* **YOUR TASK**:
Would you set down the data that follows, word for word, without any pictures?

· · · · · · ·

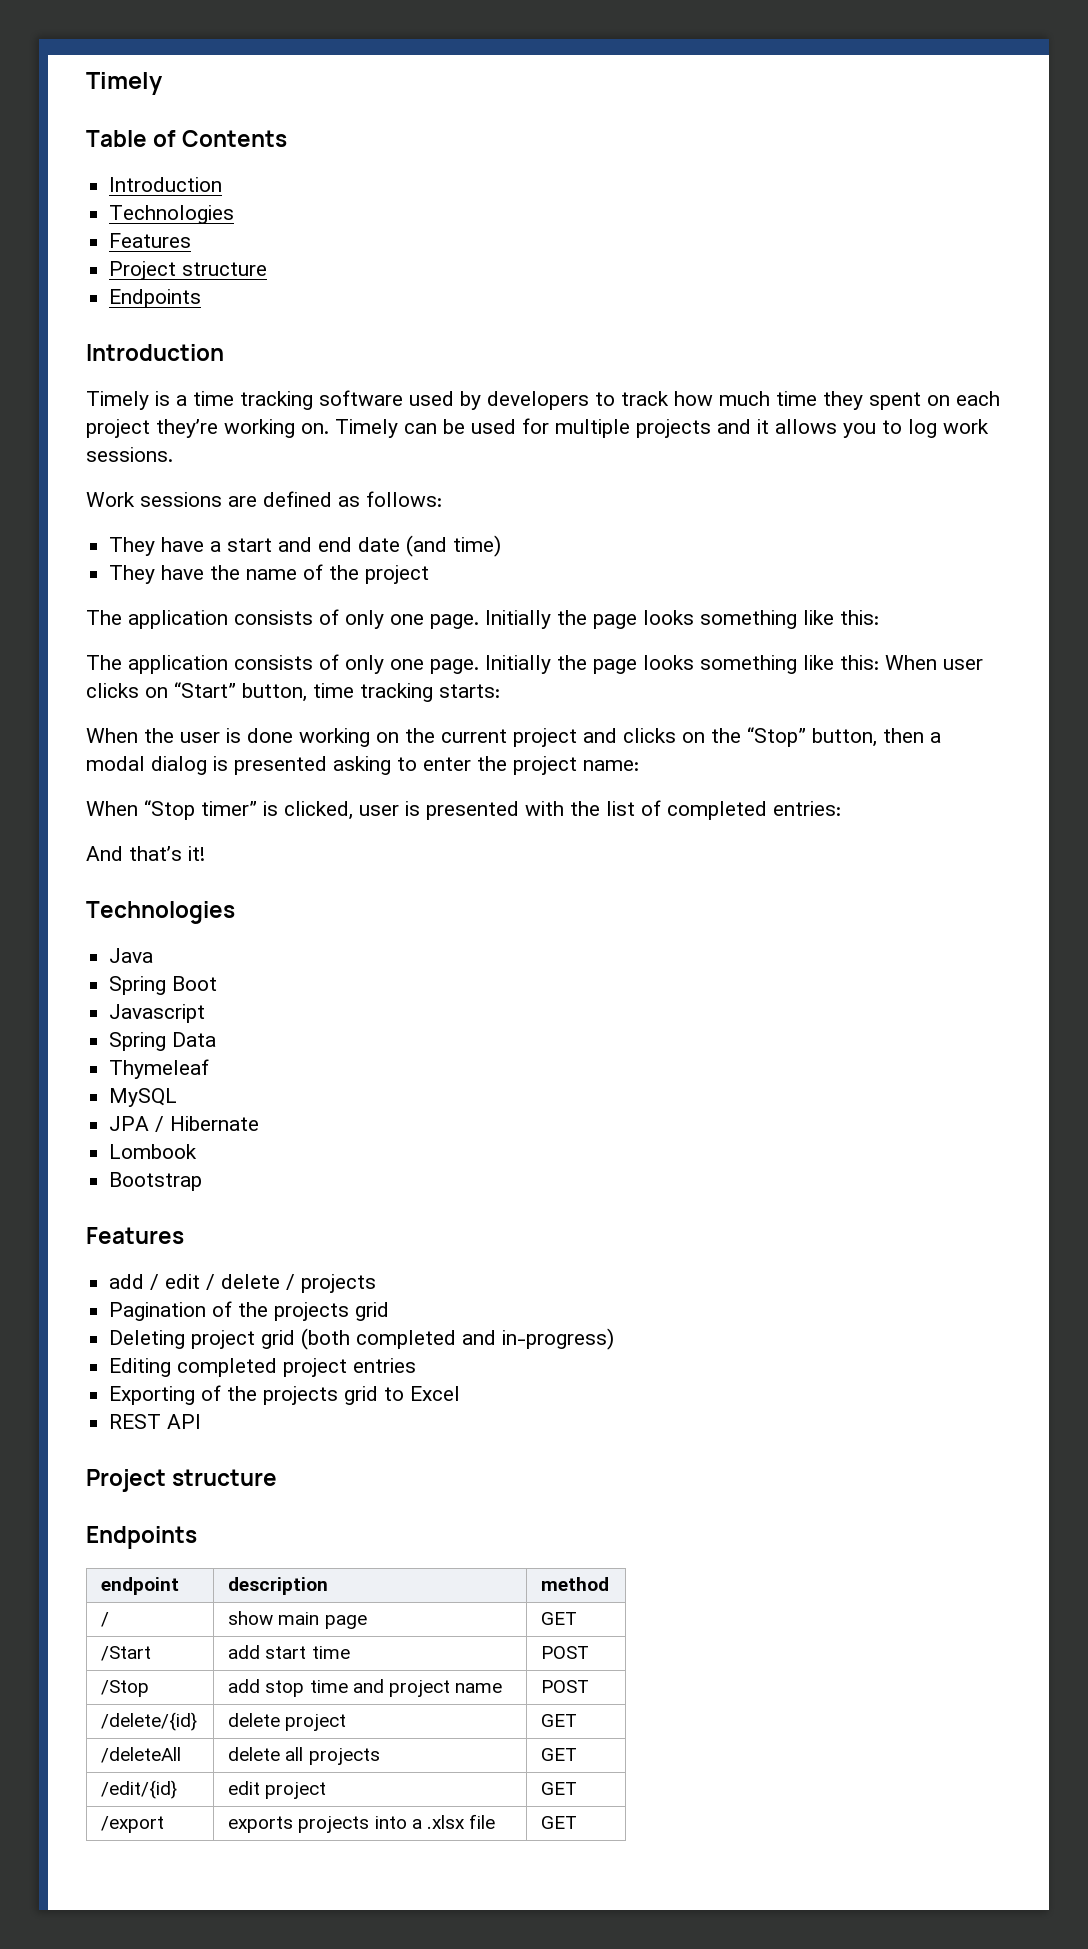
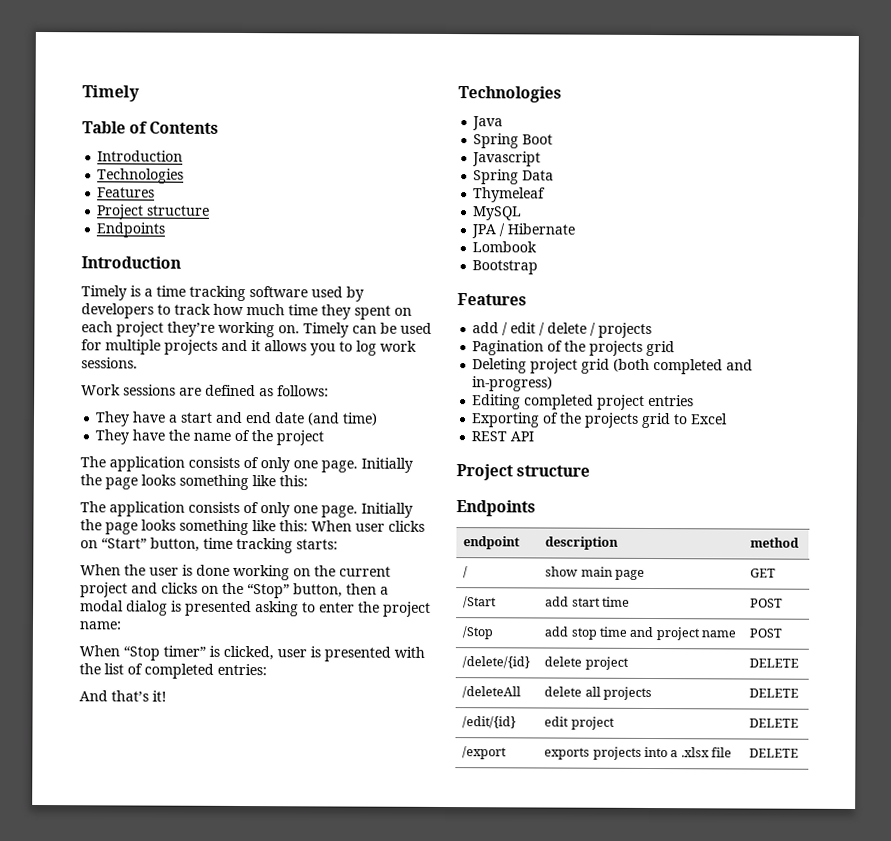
[541,1714,578,1727] GET -> [749,658,800,668] DELETE
[541,1748,578,1761] GET -> [749,688,800,698] DELETE
[541,1782,578,1795] GET -> [749,718,800,728] DELETE
[541,1816,578,1829] GET -> [749,748,800,758] DELETE

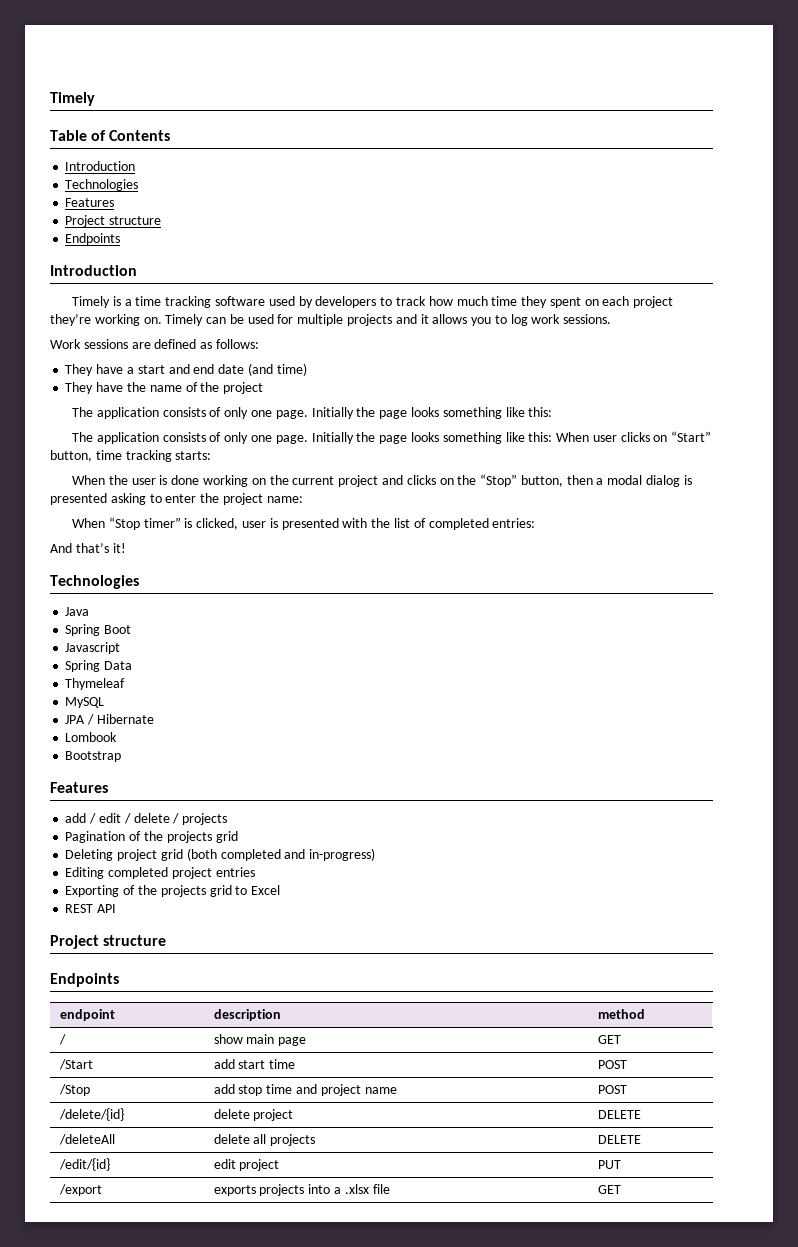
[749,718,800,728] DELETE -> [597,1160,621,1169] PUT
[749,748,800,758] DELETE -> [597,1185,621,1194] GET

· · · · · · ·

* **WORKED SOLUTION**:
[541,1714,578,1727] GET -> [749,658,800,668] DELETE
[541,1748,578,1761] GET -> [749,688,800,698] DELETE
[541,1782,578,1795] GET -> [749,718,800,728] DELETE
[541,1816,578,1829] GET -> [749,748,800,758] DELETE

[749,718,800,728] DELETE -> [597,1160,621,1169] PUT
[749,748,800,758] DELETE -> [597,1185,621,1194] GET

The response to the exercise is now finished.